C’est un roman infiniment apaisé malgré la violence de son sujet et son caractère hautement autobiographique ; un roman qui donne le temps au temps. Ne manifestant aucune volonté de briller ou de se transformer en une œuvre étincelante. Et pourtant ! Ce roman est étincelant, puissant, incroyablement évocateur et extrêmement dense.
Tu l’as compris : tu as sous les yeux une superbe fresque historique, romantique et engagée, rédigée par un auteur qui, toute sa vie lutta contre l’oppression, qui de 1993 à 1998 fut expédié en prison pour avoir osé se rendre à Pyongyang afin de soutenir les artistes du nord, et qui fit dix-huit grèves de la faim pour obtenir ne serait-ce qu’un stylo-bille. Un écrivain du défi, un écrivain idéaliste dans un monde privé d’idéal.

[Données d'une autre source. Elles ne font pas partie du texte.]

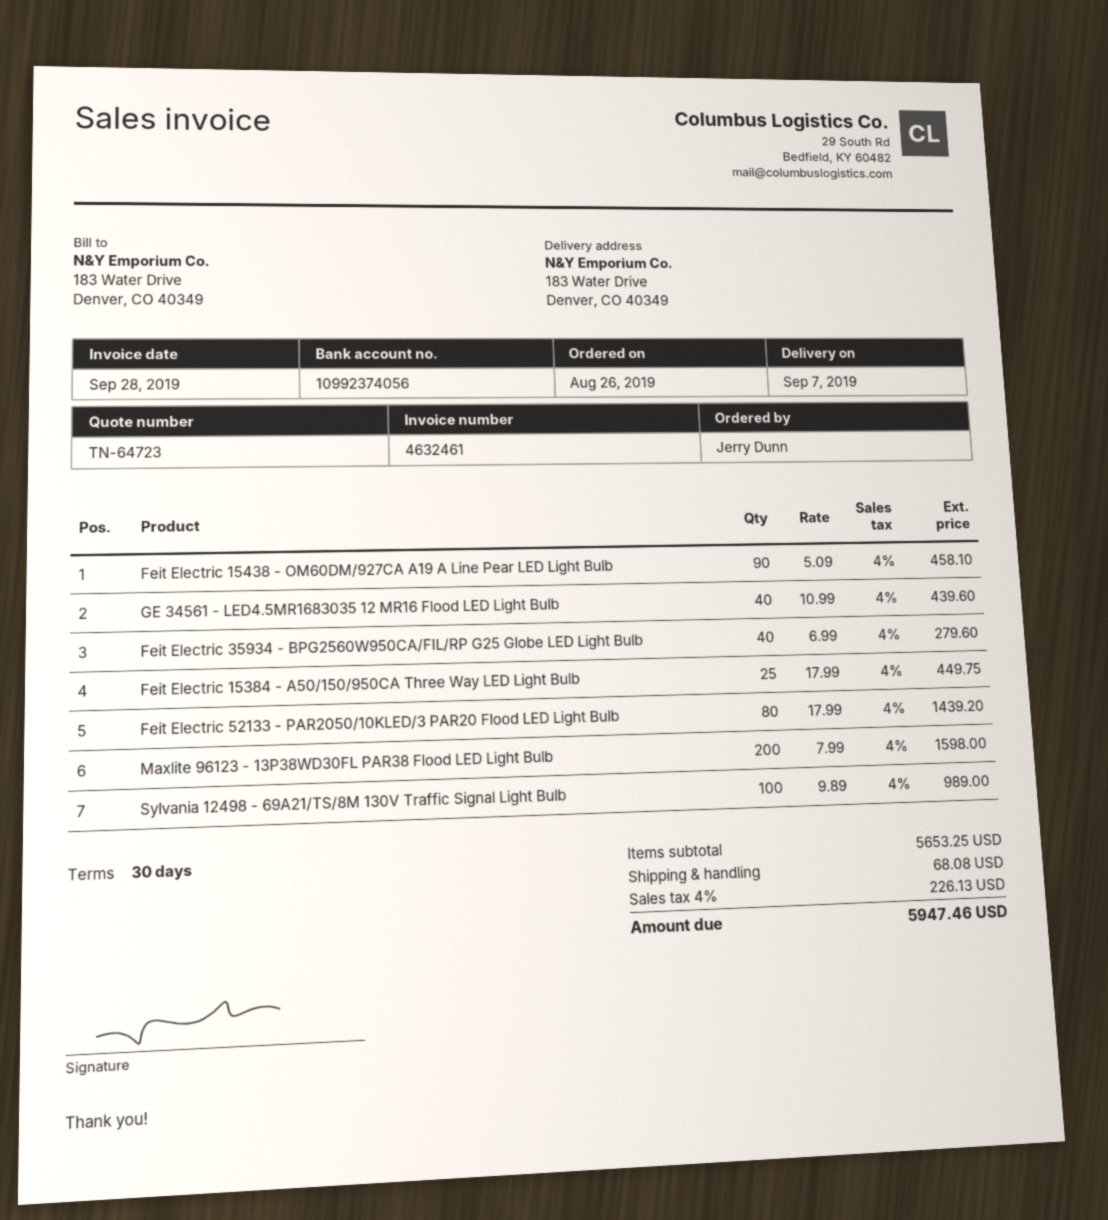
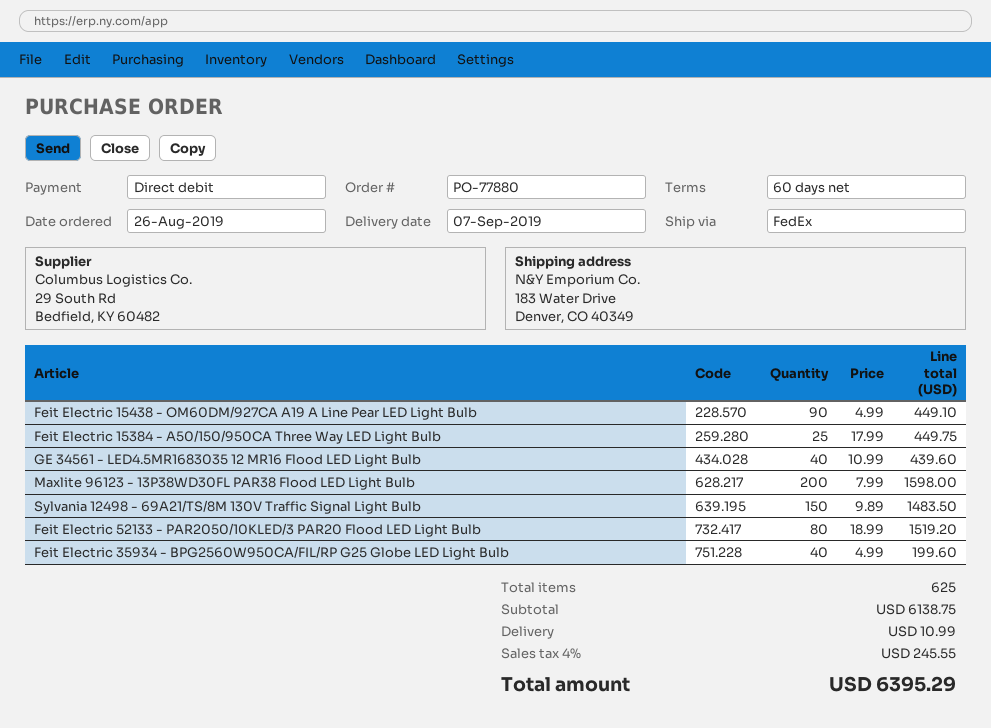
payment terms: 30 days -> 60 days
Feit Electric 15438 - OM60DM/927CA A19 A Line Pear LED Light Bulb: 90 x 5.09 = 458.10 -> 90 x 4.99 = 449.10
Feit Electric 35934 - BPG2560W950CA/FIL/RP G25 Globe LED Light Bulb: 40 x 6.99 = 279.60 -> 40 x 4.99 = 199.60
Feit Electric 52133 - PAR2050/10KLED/3 PAR20 Flood LED Light Bulb: 80 x 17.99 = 1439.20 -> 80 x 18.99 = 1519.20
Sylvania 12498 - 69A21/TS/8M 130V Traffic Signal Light Bulb: 100 x 9.89 = 989.00 -> 150 x 9.89 = 1483.50
subtotal: 5653.25 -> 6138.75
shipping: 68.08 -> 10.99
tax: 4% = 226.13 -> 4% = 245.55
total: 5947.46 -> 6395.29

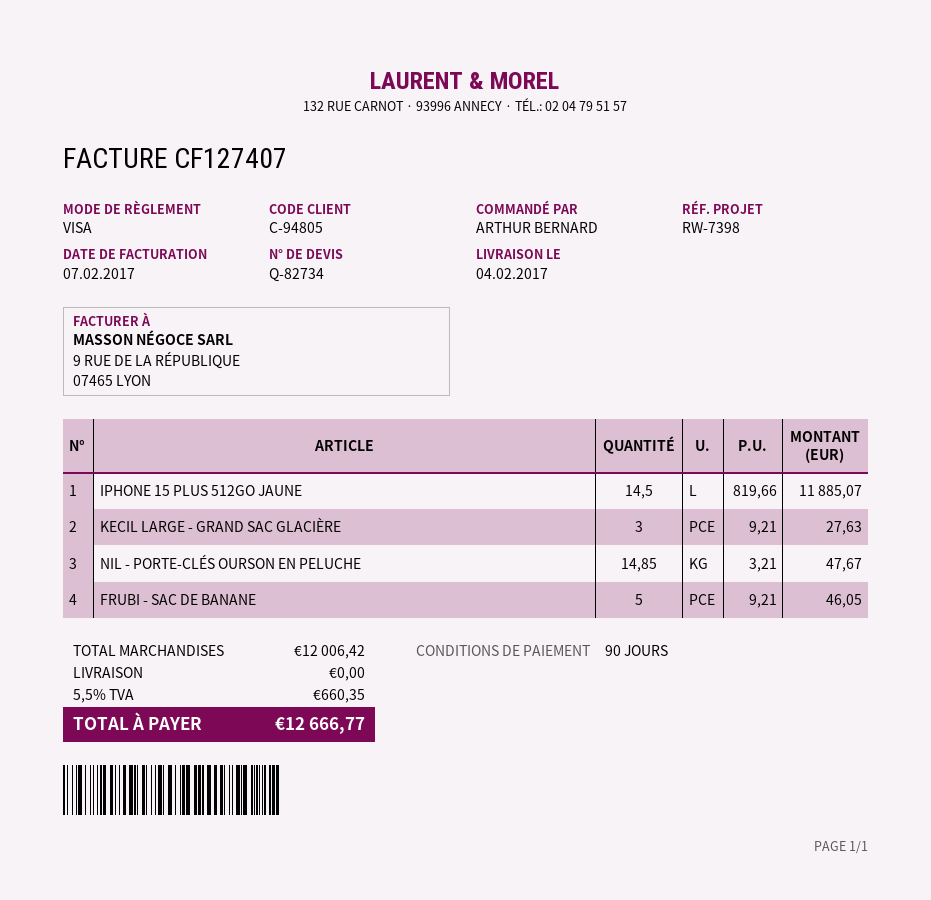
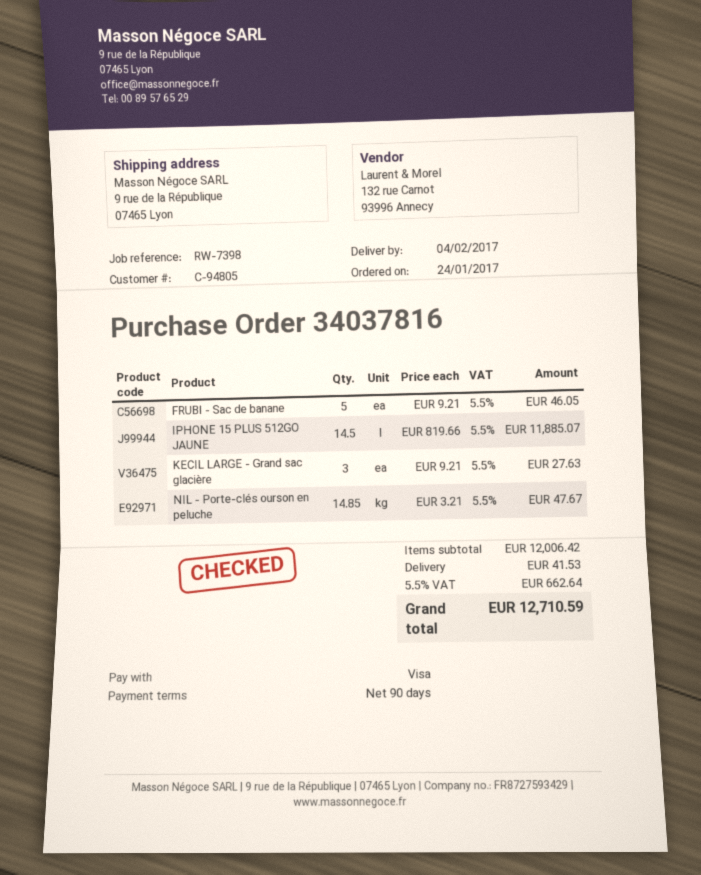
shipping: 0.00 -> 41.53
tax: 5.5% = 660.35 -> 5.5% = 662.64
total: 12666.77 -> 12710.59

Il nous livre un roman âpre et sublime, passionnant et terrifiant, fortement ancré dans la réalité politique de son pays. Crois-moi, on a sincèrement le sentiment de vivre tout ce que les personnages vivent sous nos yeux, on se sent un peu « opposant politique » après avoir fréquenté tout ce petit monde durant 700 pages, on découvre et apprivoise l’histoire et la culture de cette mythique et mal-connue Corée.

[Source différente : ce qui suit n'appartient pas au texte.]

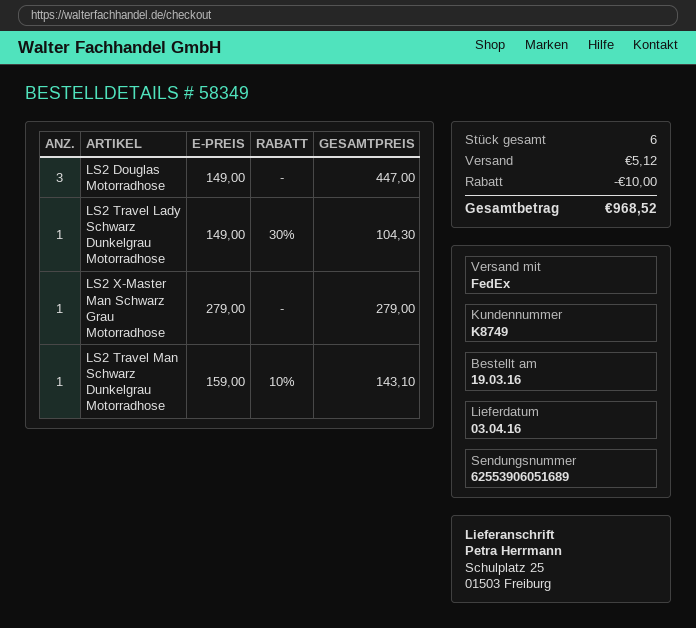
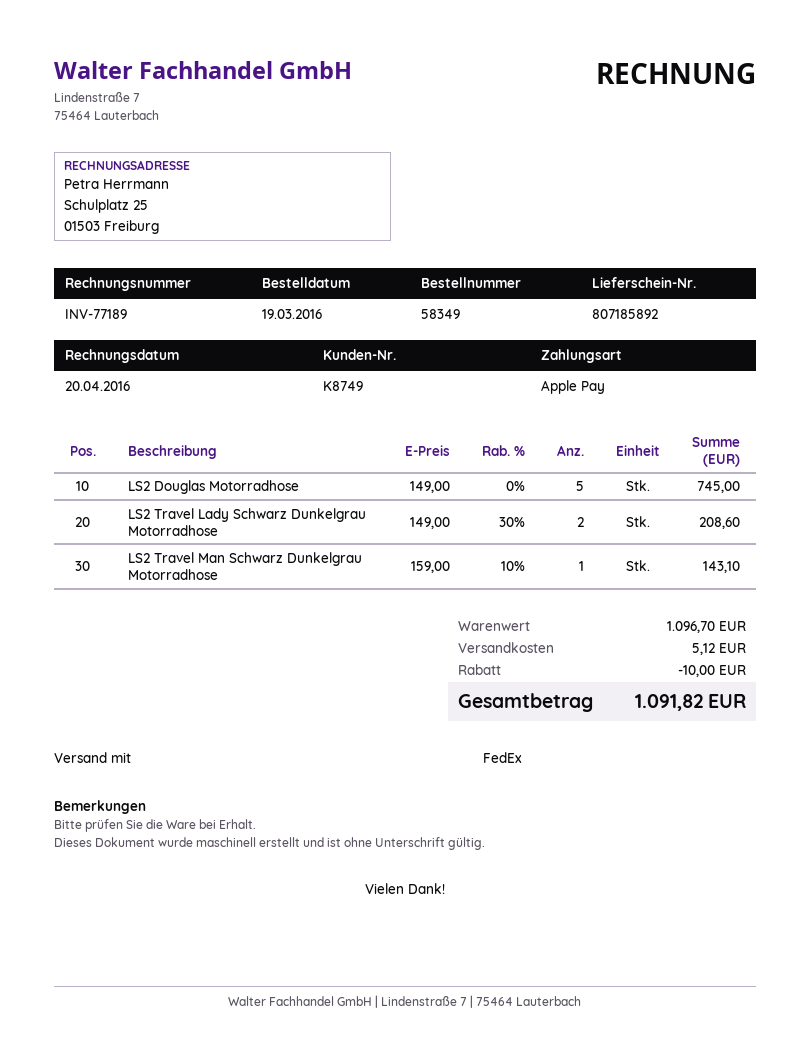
LS2 Douglas Motorradhose: 3 x 149.00 = 447.00 -> 5 x 149.00 = 745.00
LS2 Travel Lady Schwarz Dunkelgrau Motorradhose: 1 x 149.00 - 30% = 104.30 -> 2 x 149.00 - 30% = 208.60
LS2 X-Master Man Schwarz Grau Motorradhose: 1 x 279.00 = 279.00 -> none
total: 968.52 -> 1091.82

« On finit le tout, non sans se salir le menton et le devant de la chemise. On s’essuie la bouche sur l’épaule. La porte s’ouvre à nouveau, le surveillant constate que les bols sont vides et que le prisonnier est maté. Mais s’il poursuit sa grève de la faim, on va le faire manger de force. Un médecin du service médical flanqué d’un infirmier pénètre dans la cellule escorté par quelques gardiens. Ils insèrent dans la bouche du prisonnier un tube relié à un récipient en caoutchouc qu’ils malaxent pour faire avancer l’espère de bouillie qui est à l’intérieur. On a l’impression d’étouffer comme lorsque l’on a dans la gorge un tube pour une endoscopie de l’estomac et le liquide remonte par le nez. Mais ce n’est rien à côté de l’humiliation et de la honte qu’éprouve jusqu’aux larmes le prisonnier à se sentir ainsi violé. Dès que la porte se referme, il vomit et vomit encore sans pour autant réussir à oublier le doux contact des grains de riz. Une barrière s’est affaissée à l’intérieur de son corps. »

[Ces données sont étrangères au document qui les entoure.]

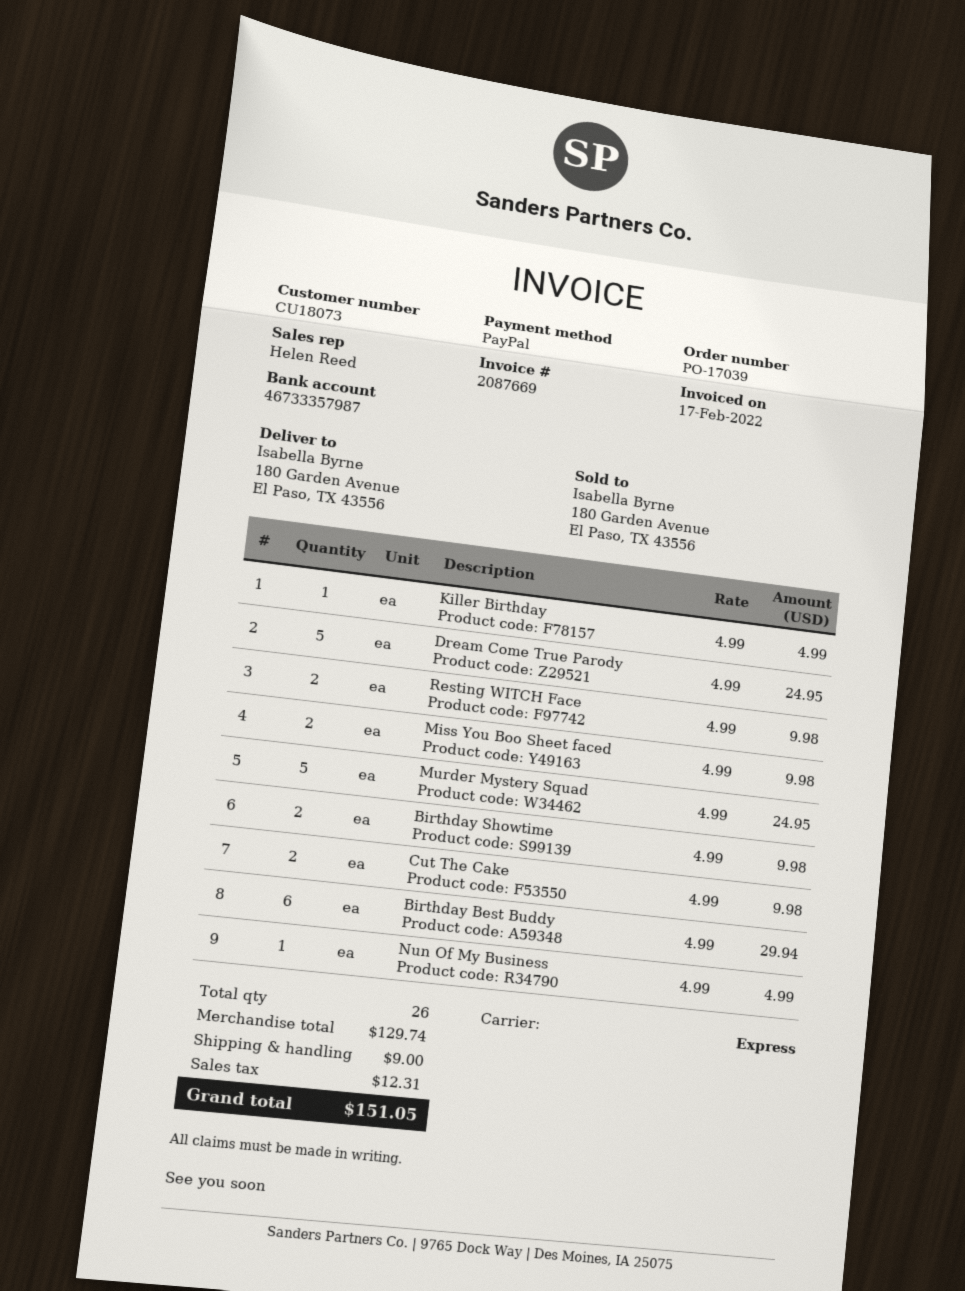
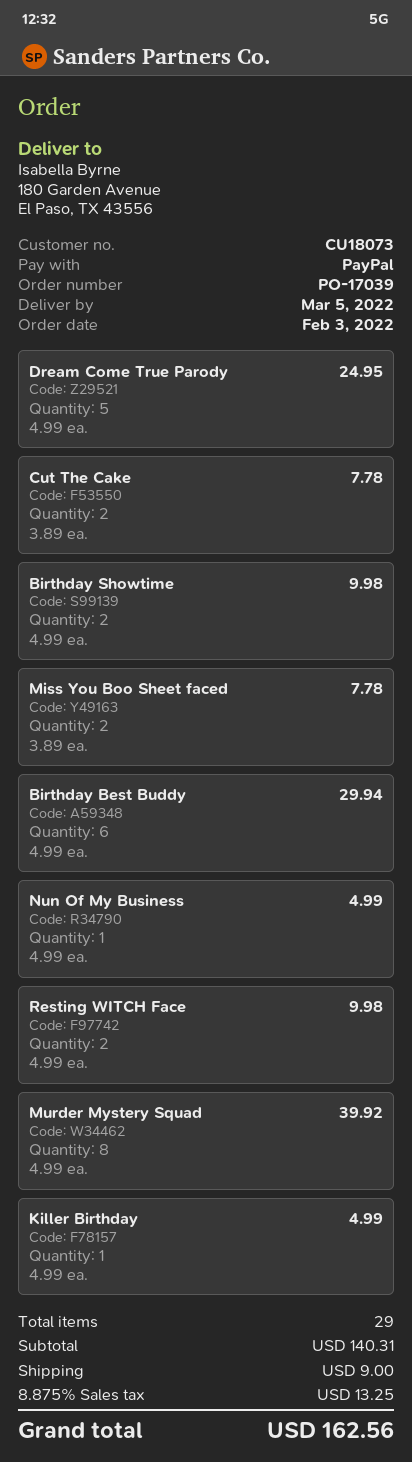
Miss You Boo Sheet faced: 2 x 4.99 = 9.98 -> 2 x 3.89 = 7.78
Murder Mystery Squad: 5 x 4.99 = 24.95 -> 8 x 4.99 = 39.92
Cut The Cake: 2 x 4.99 = 9.98 -> 2 x 3.89 = 7.78
total quantity: 26 -> 29
subtotal: 129.74 -> 140.31
tax: 12.31 -> 13.25
total: 151.05 -> 162.56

Le Vieux Jardin c’est aussi une rugosité poétique délicieuse et « une immense compassion pour la solitude de l’homme qui voit sa liberté bafouée. » (Marine Landrot, Télérama).
C’est un roman ambitieux, tant sur le plan de la forme que sur celui du fond. Les portraits de cette génération sacrifiée sont forts, les personnages puissants, attachants et terriblement humains ; le temps qui passe est une entité palpable, imperméable, âpre. C’est un très grand livre, un beau roman historique offrant une réflexion politique constante et passionnée sur l’engagement, un ouvrage dénonçant toutes les oppressions, un texte sur la Mémoire et une très belle ode à un amour que l’on sait condamné. C’est pudique, mélancolique, amer et désillusionné. C’est émouvant de force et de dureté, infiniment poignant, définitivement envoutant…bref, un roman à faire sien de toute urgence.